The SSMR industry has used this attachment technology for many years, and most SSMR manufacturers endorse and recommend this method when making attachments of various ancillaries to their roof systems. It is of prime concern to all parties—building owner, roof manufacturer, PV integrator and code authority— that the integrity of the roof system is maintained and attendant warranties, if any are in place, are not jeopardized.
The result is a PV-to-SSMR marriage that provides maintenance freedom for the expected service lives of both the PV system and the roof. When properly executed, these methods are not only dependable and expedient, but also cost effective—saving up to 12%-18% of system cost when compared to other roof types and mounting systems.
To achieve the perfect marriage between a PV system and the SSMR using seam clamps, follow the best practices described below.
Compatibility. Metallurgical compatibility is always important on a rooftop where materials will be in electrolytic contact. SSMR is most often steel, occasionally aluminum and very rarely copper, stainless or some other metal. Steel and aluminum may be pre-painted (coil coated) or bare (unpainted). The latter is something of a misnomer. Steel will always have a protective coating of pure zinc (galvanized) or an aluminum/ zinc alloy (Galvalume® or Zincalume®) for corrosion protection.
Aluminum seam clamps are compatible with all these metals except copper. When roofing is copper, brass seam clamps should be used. Somewhere between the brass clamp and the aluminum PV frame an electrolytic switch must be made. This can be done with a passive metal like stainless steel or with rubber isolators or both.
Some installers might want to use the galvanic scale to identify dissimilar metals, but the graphical galvanic scale is not always a good way to determine whether one metal is compatible with another. The reason is that when metals oxidize, the oxide layer created is a new material that may or may not exhibit the electrochemical characteristics of the parent metal. Therefore, the scale does not always tell the whole truth. Further information can be found via the Metal Construction Association (MCA) Technical Bulletin titled “Dissimilar Metal Corrosion in Roofing Installations.
Another compatibility issue has to do with the shape or profile of the SSMR seam itself and the seam clamp selected. Many different seam geometries exist, along with a number of corresponding seam clamp profiles. One size seam clamp does not fit all, and utilizing the incorrect clamp for the specific standing seam could lead to system failure, or damage to the standing seam roof. Examining and verifying the dimensions of the seam in question and consulting with the seam clamp manufacturer can assist to determine the proper match for a mating clamp.

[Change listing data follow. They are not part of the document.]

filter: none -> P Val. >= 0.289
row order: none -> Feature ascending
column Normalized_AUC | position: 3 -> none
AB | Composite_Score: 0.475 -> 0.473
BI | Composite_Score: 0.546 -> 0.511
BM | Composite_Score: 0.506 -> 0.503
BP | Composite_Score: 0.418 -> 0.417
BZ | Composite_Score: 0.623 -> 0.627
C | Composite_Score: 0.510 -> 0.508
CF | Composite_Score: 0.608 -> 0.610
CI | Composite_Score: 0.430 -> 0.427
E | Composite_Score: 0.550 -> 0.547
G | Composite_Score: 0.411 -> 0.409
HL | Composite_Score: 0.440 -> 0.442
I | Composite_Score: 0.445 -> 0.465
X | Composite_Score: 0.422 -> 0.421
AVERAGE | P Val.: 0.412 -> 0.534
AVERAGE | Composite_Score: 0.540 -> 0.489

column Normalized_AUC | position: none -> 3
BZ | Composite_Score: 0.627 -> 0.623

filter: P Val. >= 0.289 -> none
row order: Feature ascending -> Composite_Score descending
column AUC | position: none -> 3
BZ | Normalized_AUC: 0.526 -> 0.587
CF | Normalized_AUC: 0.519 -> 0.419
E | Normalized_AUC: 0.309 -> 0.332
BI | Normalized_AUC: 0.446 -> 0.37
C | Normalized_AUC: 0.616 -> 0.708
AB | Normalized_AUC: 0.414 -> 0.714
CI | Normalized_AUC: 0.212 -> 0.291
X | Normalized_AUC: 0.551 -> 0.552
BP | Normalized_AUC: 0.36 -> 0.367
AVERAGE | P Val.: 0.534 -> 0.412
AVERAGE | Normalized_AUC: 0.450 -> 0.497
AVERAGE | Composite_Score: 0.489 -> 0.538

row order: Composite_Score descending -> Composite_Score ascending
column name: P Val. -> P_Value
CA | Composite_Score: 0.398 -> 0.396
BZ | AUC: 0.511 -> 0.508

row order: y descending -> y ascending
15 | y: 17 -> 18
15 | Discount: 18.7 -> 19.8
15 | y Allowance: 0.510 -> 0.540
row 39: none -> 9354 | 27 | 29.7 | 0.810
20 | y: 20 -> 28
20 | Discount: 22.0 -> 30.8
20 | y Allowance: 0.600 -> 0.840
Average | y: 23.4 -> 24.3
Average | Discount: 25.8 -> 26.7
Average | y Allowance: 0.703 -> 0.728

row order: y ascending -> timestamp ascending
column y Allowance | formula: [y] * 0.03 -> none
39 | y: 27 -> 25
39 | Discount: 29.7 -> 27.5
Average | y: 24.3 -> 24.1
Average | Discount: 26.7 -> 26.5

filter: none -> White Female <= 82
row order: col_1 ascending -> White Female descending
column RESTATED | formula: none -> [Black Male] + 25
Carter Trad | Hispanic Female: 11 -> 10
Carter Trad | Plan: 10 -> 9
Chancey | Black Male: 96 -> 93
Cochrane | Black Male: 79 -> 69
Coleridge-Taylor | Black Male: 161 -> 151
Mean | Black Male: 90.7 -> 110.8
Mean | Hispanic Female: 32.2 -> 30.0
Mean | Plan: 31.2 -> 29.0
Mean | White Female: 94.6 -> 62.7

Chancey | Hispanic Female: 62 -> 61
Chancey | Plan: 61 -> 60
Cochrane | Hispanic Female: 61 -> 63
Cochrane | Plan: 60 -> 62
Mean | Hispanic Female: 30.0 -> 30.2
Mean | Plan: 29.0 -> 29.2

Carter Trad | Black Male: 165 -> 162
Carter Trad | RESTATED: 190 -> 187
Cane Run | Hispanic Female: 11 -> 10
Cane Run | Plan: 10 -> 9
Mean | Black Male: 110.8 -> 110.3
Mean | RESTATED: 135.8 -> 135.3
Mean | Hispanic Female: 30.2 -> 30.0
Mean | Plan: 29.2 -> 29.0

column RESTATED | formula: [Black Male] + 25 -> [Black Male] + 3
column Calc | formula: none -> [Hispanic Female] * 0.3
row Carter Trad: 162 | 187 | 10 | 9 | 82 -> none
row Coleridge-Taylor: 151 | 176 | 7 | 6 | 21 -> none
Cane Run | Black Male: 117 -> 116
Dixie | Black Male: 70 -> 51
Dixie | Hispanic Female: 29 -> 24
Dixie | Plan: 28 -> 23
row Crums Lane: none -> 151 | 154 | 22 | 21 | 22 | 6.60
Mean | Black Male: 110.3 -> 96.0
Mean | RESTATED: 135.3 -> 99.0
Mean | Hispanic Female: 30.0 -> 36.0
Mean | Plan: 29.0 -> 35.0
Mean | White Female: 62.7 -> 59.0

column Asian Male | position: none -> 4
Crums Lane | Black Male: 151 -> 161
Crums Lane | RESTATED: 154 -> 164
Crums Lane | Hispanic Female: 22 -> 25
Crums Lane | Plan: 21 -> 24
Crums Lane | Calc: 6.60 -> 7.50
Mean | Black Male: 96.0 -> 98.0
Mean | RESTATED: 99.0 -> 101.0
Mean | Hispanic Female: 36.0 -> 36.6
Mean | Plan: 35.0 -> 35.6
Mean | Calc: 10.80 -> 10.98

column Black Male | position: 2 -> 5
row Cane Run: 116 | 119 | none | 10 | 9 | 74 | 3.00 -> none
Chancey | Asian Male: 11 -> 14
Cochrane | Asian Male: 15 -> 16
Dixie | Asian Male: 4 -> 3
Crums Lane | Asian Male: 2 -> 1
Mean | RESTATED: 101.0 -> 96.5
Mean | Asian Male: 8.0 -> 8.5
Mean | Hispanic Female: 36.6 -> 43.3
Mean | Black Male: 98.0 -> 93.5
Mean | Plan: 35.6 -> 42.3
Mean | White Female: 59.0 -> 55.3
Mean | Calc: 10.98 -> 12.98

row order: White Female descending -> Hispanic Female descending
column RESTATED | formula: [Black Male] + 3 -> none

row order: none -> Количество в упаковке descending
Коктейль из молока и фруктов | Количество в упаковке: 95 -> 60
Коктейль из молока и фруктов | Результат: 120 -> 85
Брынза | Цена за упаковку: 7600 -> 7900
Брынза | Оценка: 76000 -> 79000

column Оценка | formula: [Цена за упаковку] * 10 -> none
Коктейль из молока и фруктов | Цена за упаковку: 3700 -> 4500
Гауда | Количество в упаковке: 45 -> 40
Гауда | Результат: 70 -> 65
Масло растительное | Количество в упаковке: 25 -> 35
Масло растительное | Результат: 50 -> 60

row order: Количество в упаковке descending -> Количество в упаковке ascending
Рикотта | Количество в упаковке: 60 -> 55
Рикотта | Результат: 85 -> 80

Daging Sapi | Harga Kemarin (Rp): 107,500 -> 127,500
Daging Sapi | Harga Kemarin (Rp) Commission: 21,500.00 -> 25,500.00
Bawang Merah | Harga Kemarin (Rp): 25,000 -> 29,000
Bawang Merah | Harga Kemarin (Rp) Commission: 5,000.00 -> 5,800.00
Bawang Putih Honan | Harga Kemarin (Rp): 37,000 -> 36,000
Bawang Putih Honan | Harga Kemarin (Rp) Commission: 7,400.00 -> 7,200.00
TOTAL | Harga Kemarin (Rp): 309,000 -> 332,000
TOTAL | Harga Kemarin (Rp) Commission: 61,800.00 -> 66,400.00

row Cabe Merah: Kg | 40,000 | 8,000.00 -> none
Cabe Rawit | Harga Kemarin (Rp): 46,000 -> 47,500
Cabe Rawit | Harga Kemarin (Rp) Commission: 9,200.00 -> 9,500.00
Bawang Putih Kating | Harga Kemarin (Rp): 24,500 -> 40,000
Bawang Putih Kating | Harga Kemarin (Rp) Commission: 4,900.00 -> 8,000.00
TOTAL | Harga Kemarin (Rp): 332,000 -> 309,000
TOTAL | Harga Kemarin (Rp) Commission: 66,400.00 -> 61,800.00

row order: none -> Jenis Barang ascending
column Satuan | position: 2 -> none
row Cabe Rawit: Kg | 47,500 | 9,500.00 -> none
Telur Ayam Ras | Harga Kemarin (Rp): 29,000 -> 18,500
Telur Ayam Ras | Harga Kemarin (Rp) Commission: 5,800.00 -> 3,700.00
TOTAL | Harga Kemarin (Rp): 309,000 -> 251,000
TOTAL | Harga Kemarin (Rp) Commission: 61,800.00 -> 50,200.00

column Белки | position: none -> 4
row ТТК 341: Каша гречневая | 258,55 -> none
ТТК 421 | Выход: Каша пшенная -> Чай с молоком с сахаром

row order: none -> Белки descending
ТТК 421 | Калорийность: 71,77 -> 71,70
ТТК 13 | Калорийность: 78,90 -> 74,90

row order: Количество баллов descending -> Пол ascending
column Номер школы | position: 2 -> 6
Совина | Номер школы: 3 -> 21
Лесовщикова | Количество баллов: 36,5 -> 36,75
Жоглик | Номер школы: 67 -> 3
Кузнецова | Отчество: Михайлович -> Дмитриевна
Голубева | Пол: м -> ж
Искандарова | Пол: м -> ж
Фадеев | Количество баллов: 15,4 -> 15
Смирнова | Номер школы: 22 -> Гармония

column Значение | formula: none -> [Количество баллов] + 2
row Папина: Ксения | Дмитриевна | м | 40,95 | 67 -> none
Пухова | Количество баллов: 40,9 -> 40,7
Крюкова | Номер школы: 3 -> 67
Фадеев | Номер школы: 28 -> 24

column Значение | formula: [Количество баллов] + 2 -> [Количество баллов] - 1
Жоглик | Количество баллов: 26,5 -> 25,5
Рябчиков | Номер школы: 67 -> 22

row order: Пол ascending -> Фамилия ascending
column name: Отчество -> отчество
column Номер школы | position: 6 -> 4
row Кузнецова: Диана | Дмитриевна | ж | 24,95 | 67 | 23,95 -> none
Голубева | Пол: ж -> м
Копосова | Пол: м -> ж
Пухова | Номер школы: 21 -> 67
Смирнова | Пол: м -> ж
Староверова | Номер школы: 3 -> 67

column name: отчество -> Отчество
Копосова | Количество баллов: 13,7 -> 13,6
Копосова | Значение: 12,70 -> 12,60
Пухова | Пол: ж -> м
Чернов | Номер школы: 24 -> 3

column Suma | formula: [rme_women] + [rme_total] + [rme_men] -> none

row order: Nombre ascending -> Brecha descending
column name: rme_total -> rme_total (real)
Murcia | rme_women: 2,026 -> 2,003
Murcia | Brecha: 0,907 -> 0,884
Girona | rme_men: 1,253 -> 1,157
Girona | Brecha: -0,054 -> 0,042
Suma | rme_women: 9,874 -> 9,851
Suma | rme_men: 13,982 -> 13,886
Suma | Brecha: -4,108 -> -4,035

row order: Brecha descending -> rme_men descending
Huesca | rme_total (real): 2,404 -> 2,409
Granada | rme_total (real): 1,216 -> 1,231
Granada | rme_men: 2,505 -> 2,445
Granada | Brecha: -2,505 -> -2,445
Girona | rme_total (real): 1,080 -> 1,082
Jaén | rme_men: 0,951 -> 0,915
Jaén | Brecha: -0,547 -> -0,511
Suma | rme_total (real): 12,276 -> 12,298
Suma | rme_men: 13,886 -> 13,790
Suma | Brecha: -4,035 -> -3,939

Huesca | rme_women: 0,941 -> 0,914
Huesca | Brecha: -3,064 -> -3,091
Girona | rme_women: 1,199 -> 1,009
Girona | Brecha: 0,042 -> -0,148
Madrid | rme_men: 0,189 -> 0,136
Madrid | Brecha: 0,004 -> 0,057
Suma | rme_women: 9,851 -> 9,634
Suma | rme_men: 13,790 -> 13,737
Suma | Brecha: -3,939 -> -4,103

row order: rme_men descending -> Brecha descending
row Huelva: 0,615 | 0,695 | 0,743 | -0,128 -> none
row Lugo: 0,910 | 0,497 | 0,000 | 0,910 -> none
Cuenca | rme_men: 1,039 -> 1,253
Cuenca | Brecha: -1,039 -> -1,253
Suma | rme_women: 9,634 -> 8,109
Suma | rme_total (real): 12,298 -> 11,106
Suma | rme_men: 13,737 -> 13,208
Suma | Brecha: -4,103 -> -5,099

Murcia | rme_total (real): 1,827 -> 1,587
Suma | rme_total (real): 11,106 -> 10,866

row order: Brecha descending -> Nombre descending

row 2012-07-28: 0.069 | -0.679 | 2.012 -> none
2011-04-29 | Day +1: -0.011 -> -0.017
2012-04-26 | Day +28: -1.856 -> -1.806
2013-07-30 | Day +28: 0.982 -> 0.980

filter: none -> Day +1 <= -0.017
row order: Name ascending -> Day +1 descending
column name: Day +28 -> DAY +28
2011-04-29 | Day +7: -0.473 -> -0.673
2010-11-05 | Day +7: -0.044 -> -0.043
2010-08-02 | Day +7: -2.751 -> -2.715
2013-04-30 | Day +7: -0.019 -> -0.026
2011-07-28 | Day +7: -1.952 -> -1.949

Clamp holding strength. The holding strength of the seam clamp is typically tested in two different load directions: parallel to the seam direction and perpendicular (negative load normal to roof). These tests replicate drag loads such as sliding snow and uplift loads induced by wind effects. Ultimate and allowable loads should be published on the seam clamp manufacturers website, and lab test reports should be made available upon request. Commercially available products that are not adequate testing is should not be used. It is also important to look at the nature of the testing done, the reporting, and determine whether or not it is appropriate for the application. Scrutiny of the laboratory that conducted the tests is also critical. Tests should be conducted in an A2-LA accredited or an ISO/IEC 17025, third party laboratory.
Holding strengths vary widely and are panel specific, varying with the seam material, gauge and profile of the SSMR. In order to determine the appropriate clamp and allowable load, these variables of the roof panel system must be identified. This is most easily done by matching the manufacturer name and the panel profile name to the listings on the clamp provider’s website. When reviewing this data, keep in mind that most roof manufacturers make more than one profile.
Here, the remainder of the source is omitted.